Sebelumnya memang terjadi pro dan kontra tentang pemekaran Toraja. Mereka yang mendukung berargumen, pemekaran adalah proses demokrasi yang bertujuan untuk menyejahterakan rakyat. Mereka juga menegaskan, pemekaran tak akan menyebabkan perpecahan budaya. Tidak ada budaya Toraja Utara dan Toraja Selatan. Walaupun terdapat sejumlah versi, budaya Toraja hanya satu, ibarat dialek-dialek sebuah bahasa.

Kelompok antipemekaran justru mengkhawatirkan bahwa pemekaran menimbulkan keterpecahan budaya. Sejak dulu sampai pemekaran, masyarakat selalu mengoposisikan diri antara utara dan selatan. Bagaimana pengelompokan sosial demikian dipahami dan diatasi kemungkinan perpecahannya?

Politik mitos

Dalam hal ini perlu dicari pendasaran budaya, dan yang sangat dominan adalah mitos sebagai simbol identitas kelompok. Hasil penelitian menunjukkan, mitos-mitos Toraja dapat dikelompokkan ke dalam dua bagian berdasarkan tempat.

Pada satu pihak, terdapat mitos dari utara yang dicirikan tokoh Sulo Ara' (Penerang Hati). Ia bersama Tangdilino' pergi ke selatan Rura untuk memurnikan ajaran agama (Aluk), yang dilanggar ”manusia pertama” dengan mengawinkan dua anak laki-lakinya dengan dua anak perempuannya (inses). Berkat pemurnian ini orang Toraja bangkit dari kehancuran dan menjadi hidup subur.

Mitos lain bercerita tentang tokoh Landorundun, seorang wanita cantik berambut panjang yang mencitrakan kekayaan. Dan, siapa yang tidak ingat mitos Anak Dara Sa'dan yang setelah menjadi istri Pencipta (Puang Matua) di langit penciptaan dapat dilakukan?

Pada pihak lain, mitos dari selatan ditandai tokoh-tokoh Tamboro Langi' dan Lakipadada. Tamboro Langi tomanurun dari langit, adalah pendiri Kerajaan Sangngalla. Makhluk dari langit adalah laki-laki.

Lakipadada, seorang teolog, mengajarkan bahwa di belakang kematian ada kehidupan abadi. Bukankah ini yang melatarbelakangi semua praktik ritual kematian di Toraja?

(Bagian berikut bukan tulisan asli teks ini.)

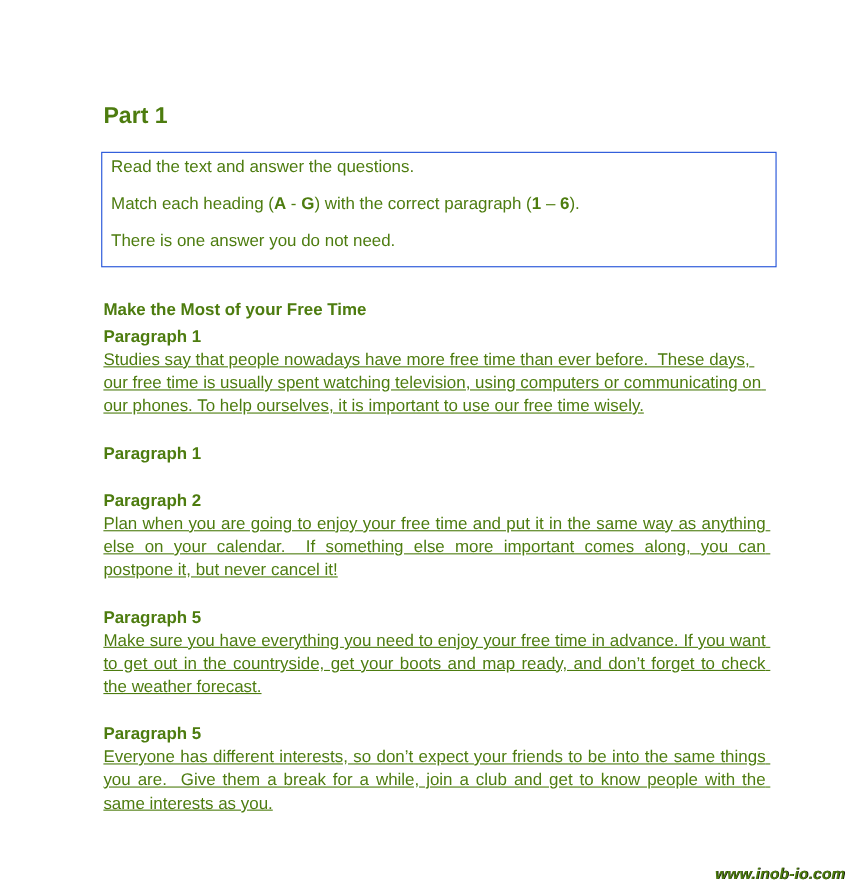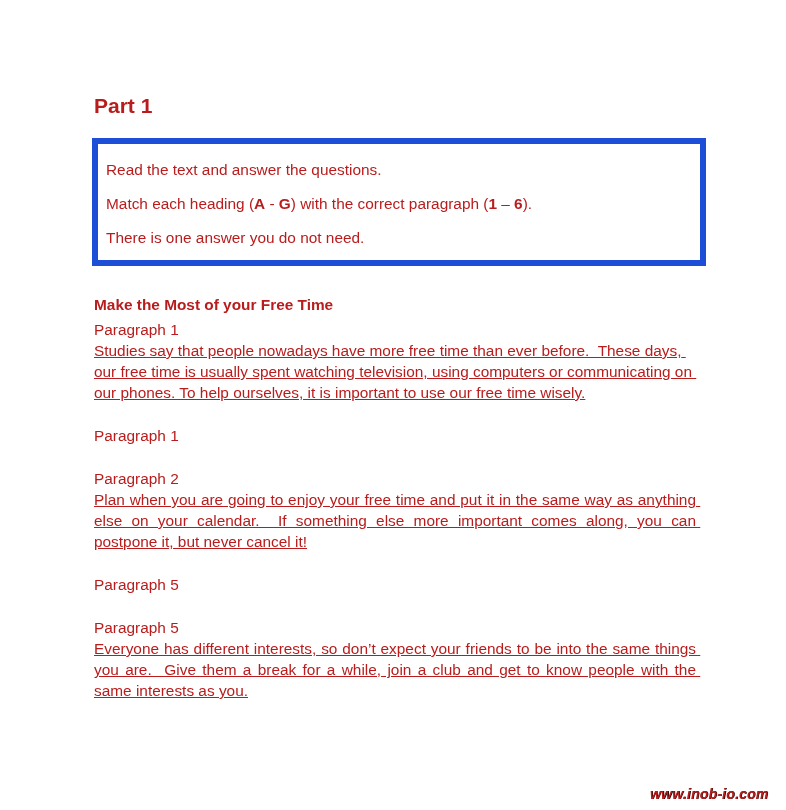"Part 1" .page { color: #b91c1c -> #4d7c0f }
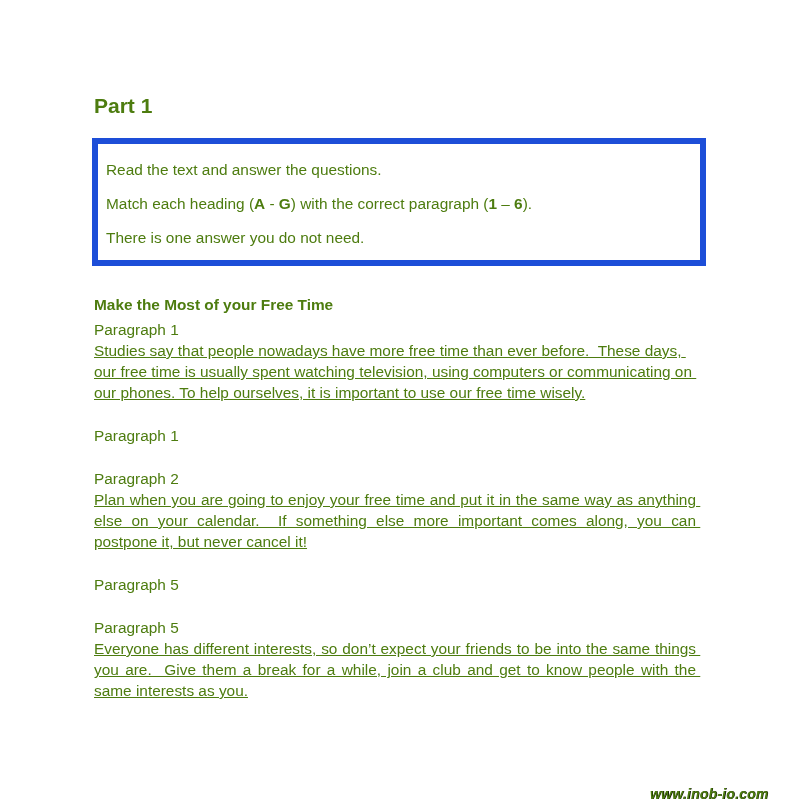"Read the text and answer" .instructions-box { border: 6px solid #1d4ed8 -> 1px solid #1d4ed8; padding: 15px 8px 12px 8px -> 2px 8px 12px 8px }
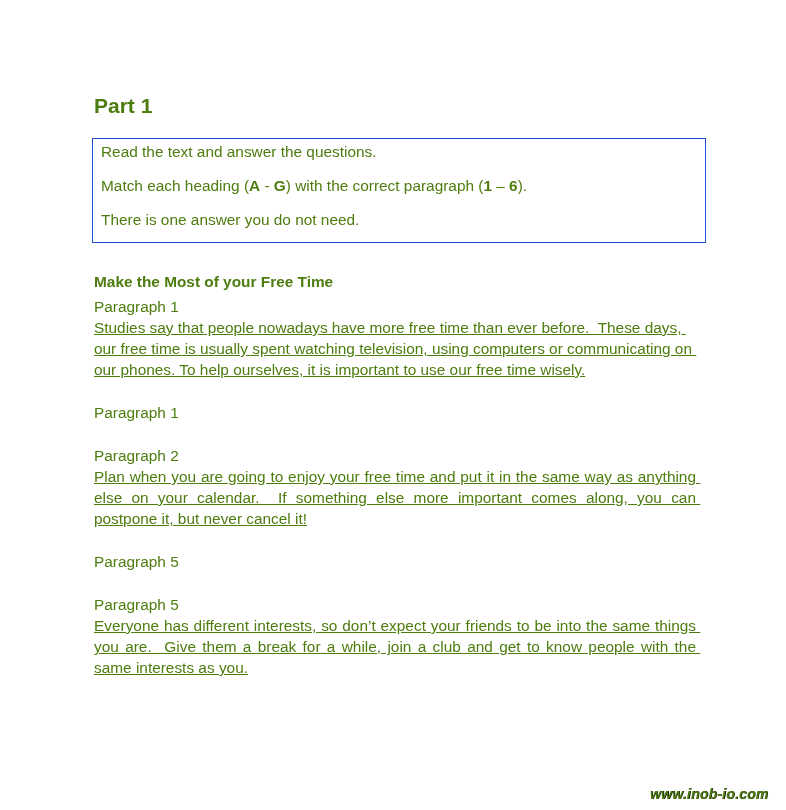"Paragraph 1" .para h3 { font-weight: normal -> bold }
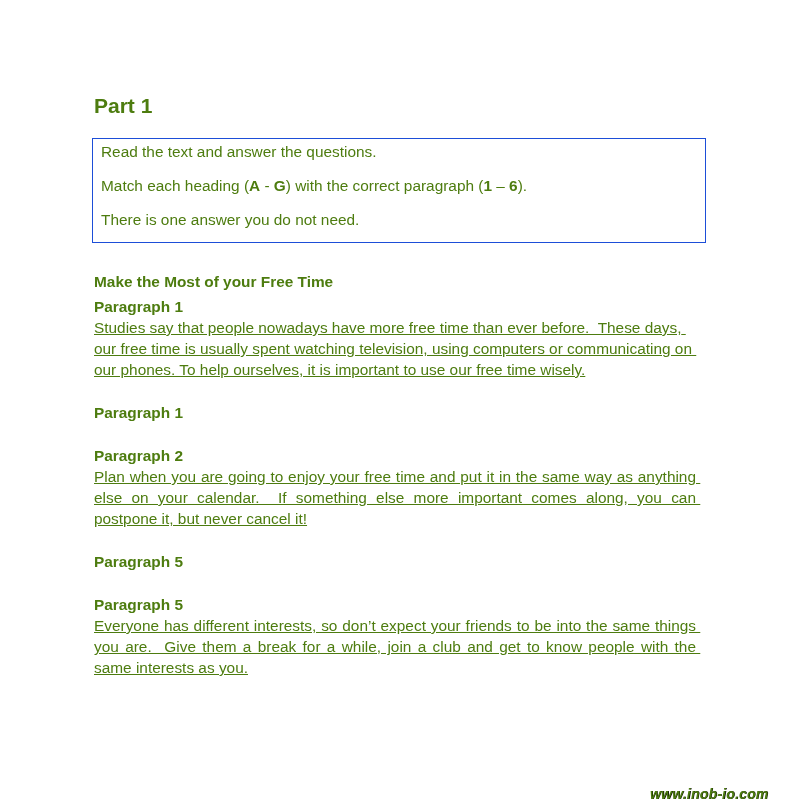"Make sure you have everything" p.justify { html: none -> <p>Make sure you have everything you need to enjoy your free time in advance. If you want to get out in the countryside, get your boots and map ready, and don’t forget to check the weather forecast.</p> }
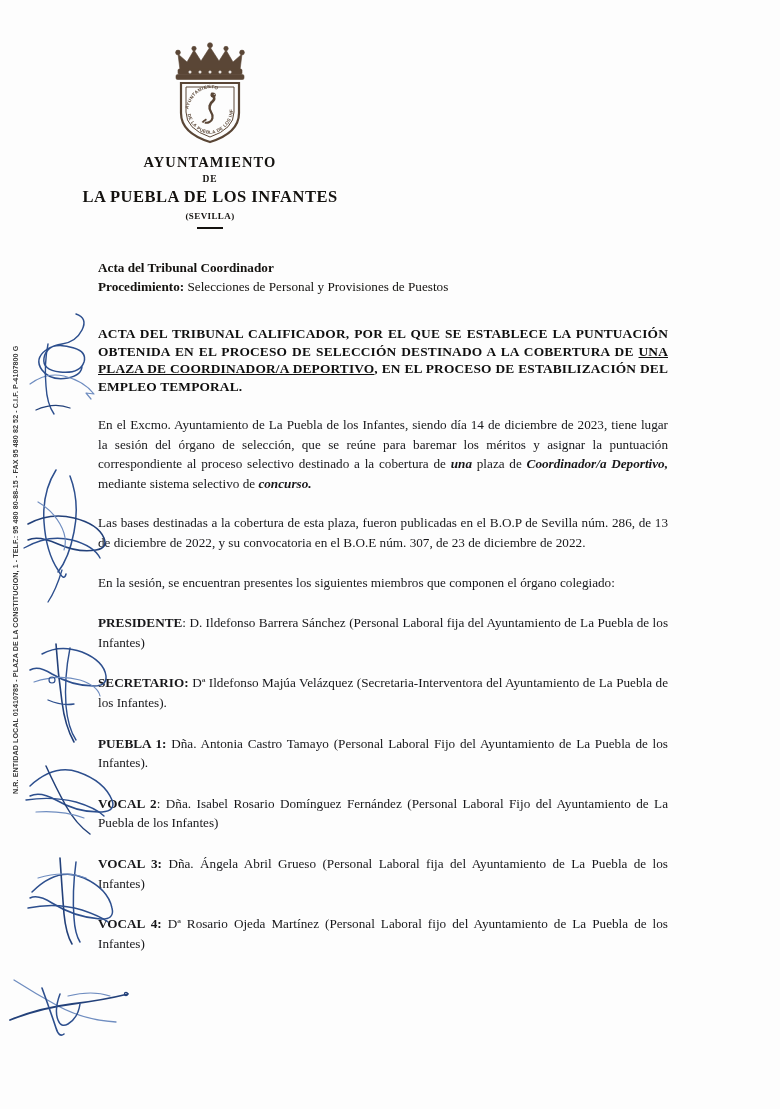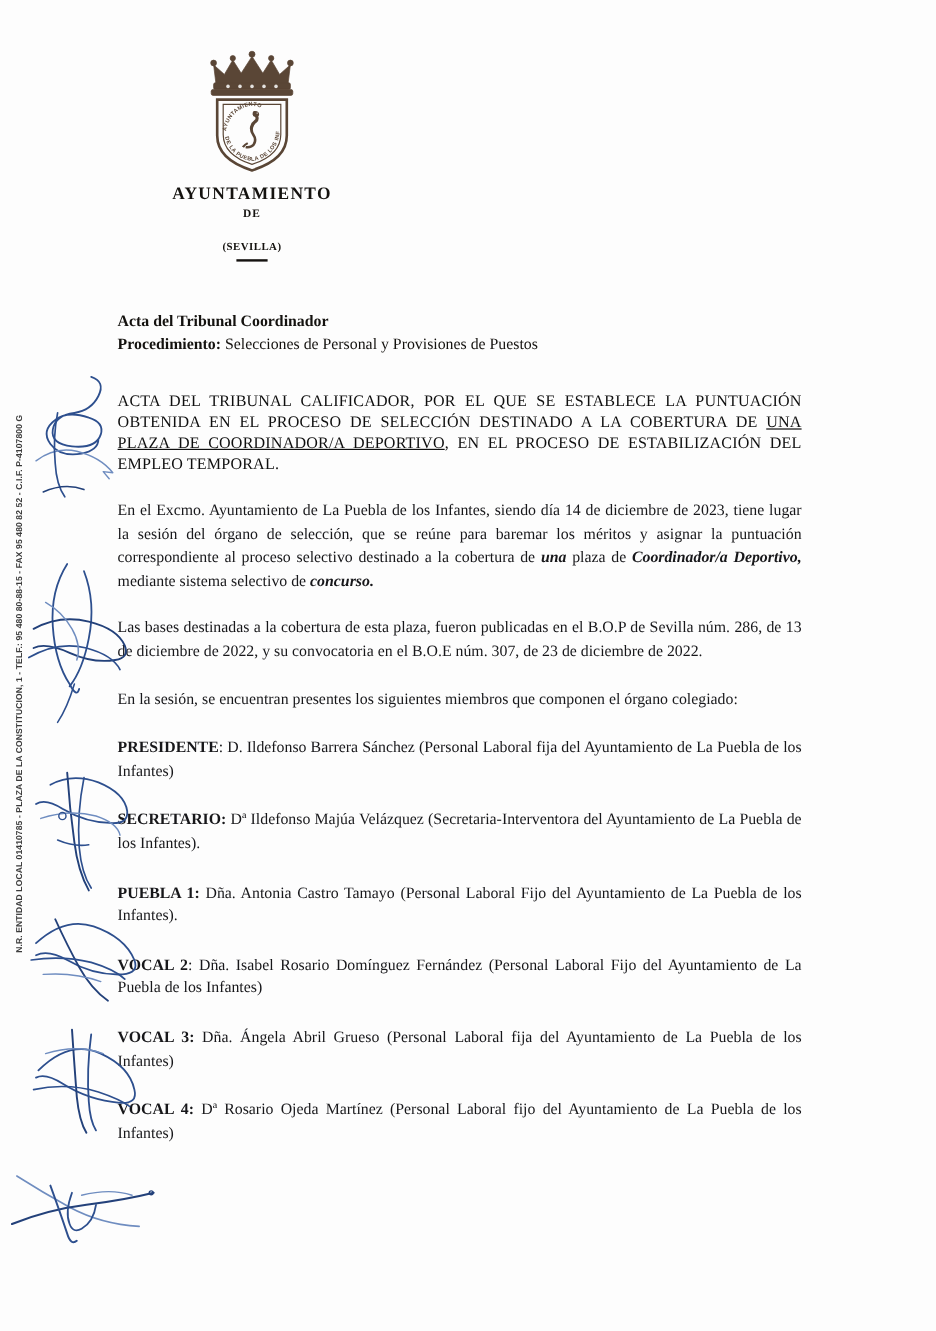"LA PUEBLA DE LOS INFANTES" div.lh-line { html: none -> <div>LA PUEBLA DE LOS INFANTES</div> }
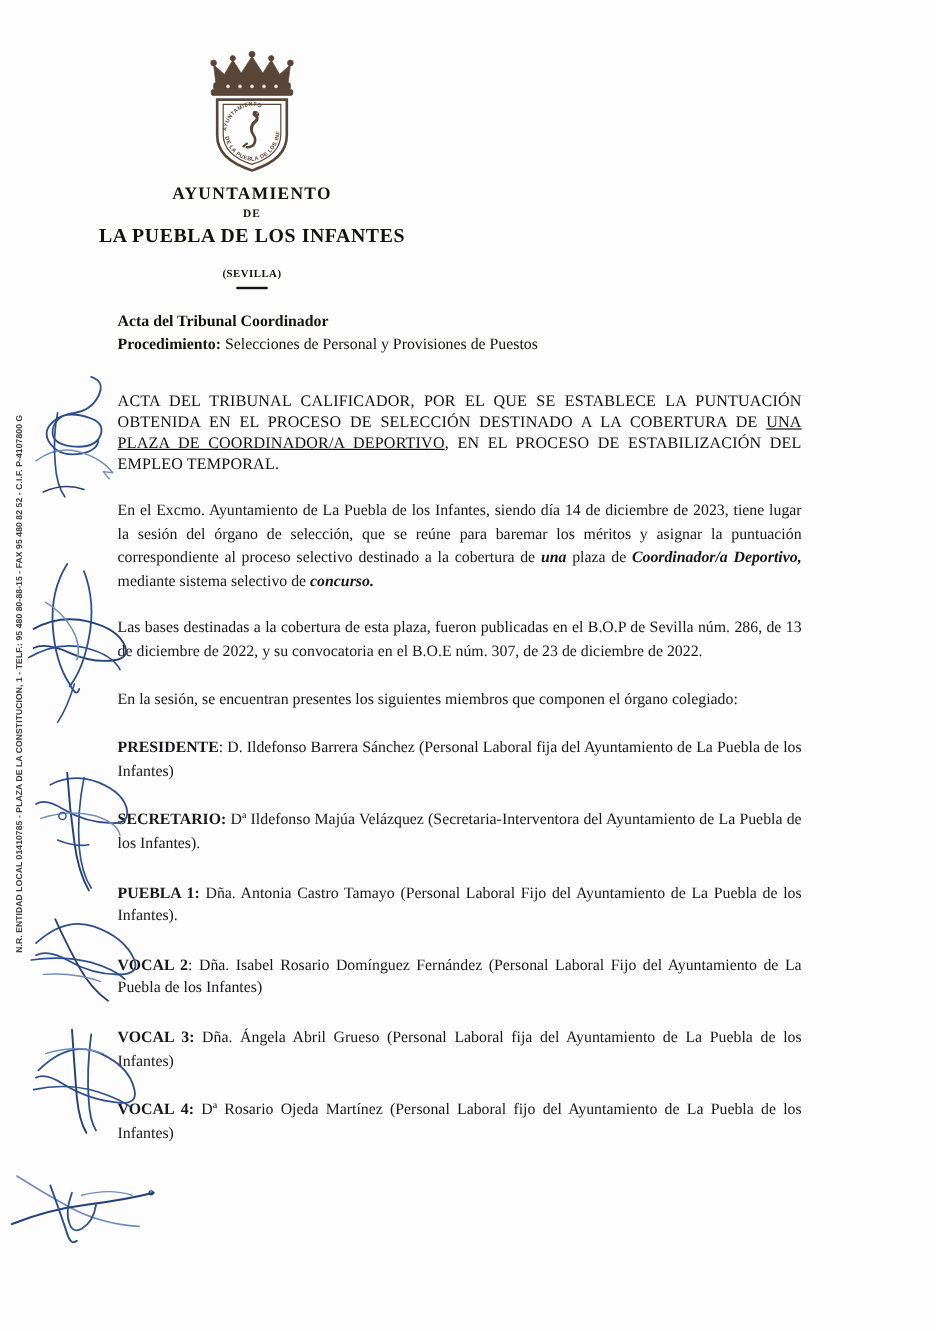"(SEVILLA)" .lh-prov { margin-top: 16px -> 4px }
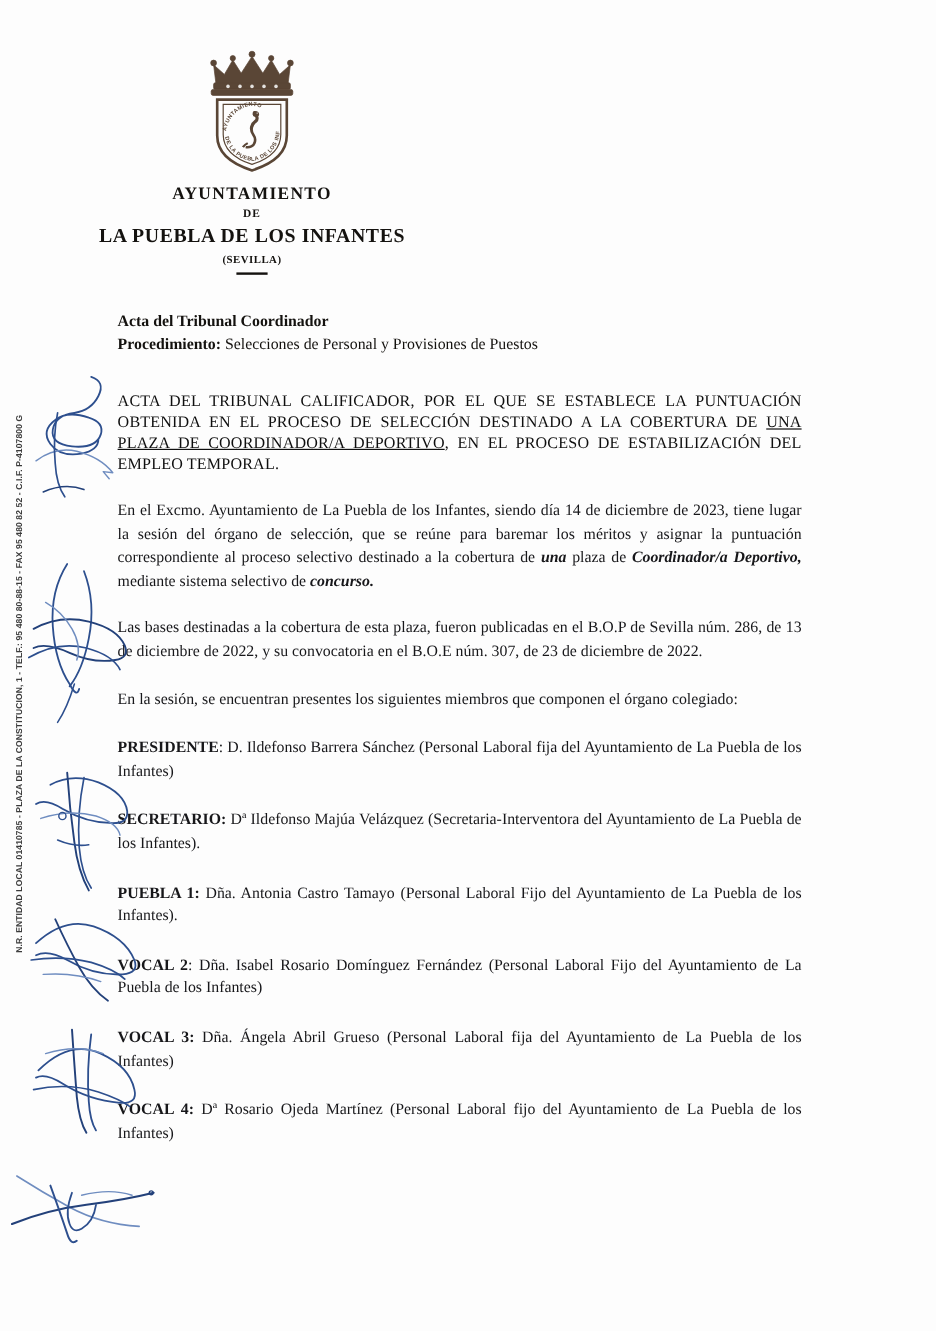"ACTA DEL TRIBUNAL CALIFICADOR, POR" .title-block { font-weight: normal -> bold }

Ia kemudian kawin dengan Karaeng Tara Lolo, Putri Raja Gowa di Makassar, dan melahirkan tiga turunan raja yang berkuasa di Sulawesi Selatan. Patta La Merang menjadi raja di Gowa, Patta La Bunga menjadi raja di Luwu', dan Patta La Bantan menjadi raja di Sangalla' sebagai Puang Palodang Pertama.

Dalam kedua tipe mitos di atas ditemukan term-term yang tidak berdiri sendiri, tetapi berkorelasi dan saling melengkapi. Makna mitos kelompok satu baru bisa dipahami bila dihubungkan dengan lainnya.

Perbandingan memperlihatkan, mitos dari utara dicirikan elemen aluk, yang berarti upacara dengan makna global kehidupan dan kesuburan, dan elemen anak dara yang artinya anak darah dengan makna global perempuan. Mitos dari selatan ditandai elemen rari, yang berarti perang dengan makna global korban dan kematian, dan elemen anak muane yang berarti anak laki-laki dengan makna global laki-laki.

Di sini kehidupan, kesuburan, dan perempuan masuk ke dalam satu kelas; sedangkan korban, kematian, dan laki-laki masuk kelas lain. Bila diperluas ke aspek-aspek lain budaya ditemukan pola yang sama di mana ritual kehidupan (rambu tuka', tongkonan, pusat pemerintahan tradisional) masuk ke dalam kelas pertama, sedangkan ritual kematian (rambu solo', lumbung dan departemen peperangan) masuk kelas lain. Sistem ini disebut sistem berpasang-pasangan (ma'pasibali) yang bersifat dualistis.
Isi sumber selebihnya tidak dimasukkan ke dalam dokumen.